Reacción fulminante ante la controversia
En medio de una creciente polémica, la plataforma estadounidense de entrega de comestibles Instacart ha decidido poner fin, de manera inmediata, a todos los experimentos con variaciones de precios. La decisión llega tras la publicación de un estudio académico que destapó prácticas consideradas poco transparentes por parte de algunos usuarios y derivó en la apertura de una investigación formal por parte de la Federal Trade Commission (FTC).
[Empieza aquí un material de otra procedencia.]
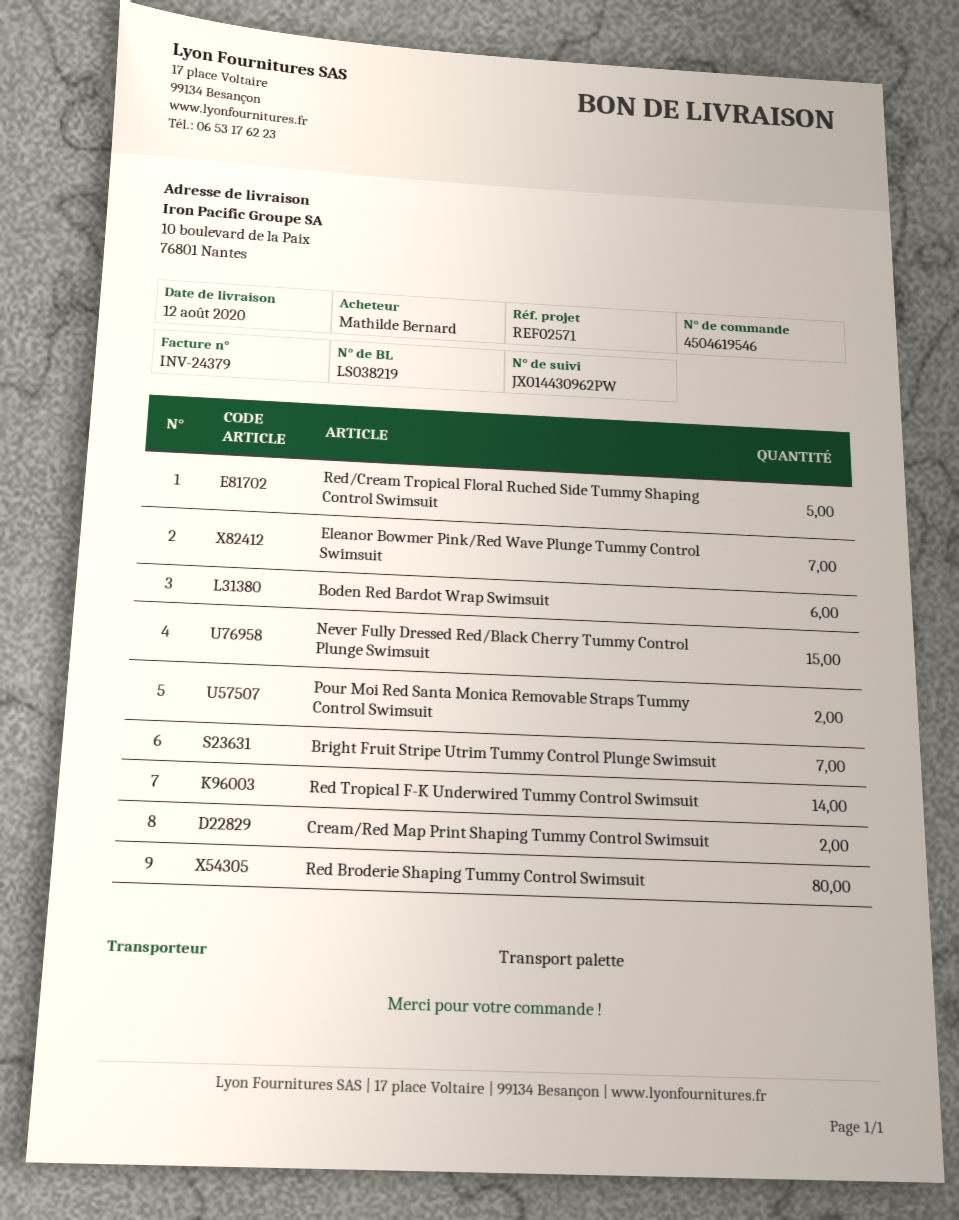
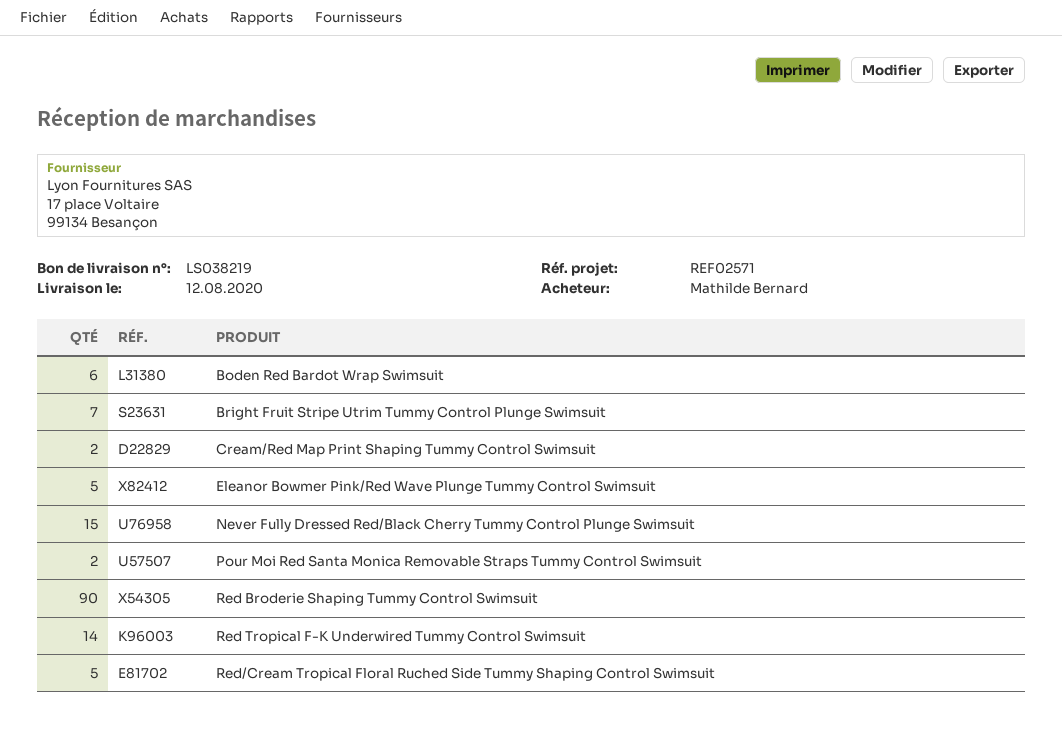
Eleanor Bowmer Pink/Red Wave Plunge Tummy Control Swimsuit: 7 -> 5
Red Broderie Shaping Tummy Control Swimsuit: 80 -> 90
El papel clave de los socios comerciales
En respuesta a las críticas, representantes de Instacart subrayan que no son ellos quienes determinan el importe final que aparece en su aplicación. Los precios, aseguran, son establecidos directamente por las cadenas y supermercados que ofrecen sus productos en la plataforma, siguiendo una lógica similar a la empleada en tiendas físicas: las tarifas pueden variar según la ubicación. Sin embargo, tras esta controversia, se excluye toda posibilidad de recurrir a herramientas externas como Eversight, antes utilizadas para probar diferentes políticas tarifarias.
Bajo el foco regulador
La presión institucional ha ido en aumento desde que se conocieron estos experimentos, considerados por algunos consumidores como subidas injustificadas. De hecho, ante el escrutinio público y gubernamental, la compañía no solo anuncia el cese total del uso de tecnología para tests automatizados o personalizados sobre el precio, sino que insiste en aclarar aspectos clave:
- Solo los detallistas fijarán sus propias tarifas dentro del servicio.
- Cualquier forma automatizada o dirigida de pruebas con precios queda prohibida.
- No se han utilizado datos personales o hábitos individuales para modificar importes.
Aclaraciones y matices
Pese al revuelo mediático y político, desde Instacart rechazan rotundamente cualquier relación con sistemas avanzados de tarificación dinámica personalizada. Según su versión oficial, lo que se aplicaba eran simples ensayos estadísticos a corto plazo —un “A/B testing” habitual en el sector— y no un mecanismo orientado a maximizar beneficios particulares utilizando información privada del usuario. Aun así, la rapidez con la que se han desmarcado del uso de estas tecnologías deja entrever hasta qué punto la gestión del precio es una cuestión delicada cuando afecta al consumo cotidiano y cómo plataformas como ésta deben maniobrar bajo vigilancia permanente tanto social como regulatoria.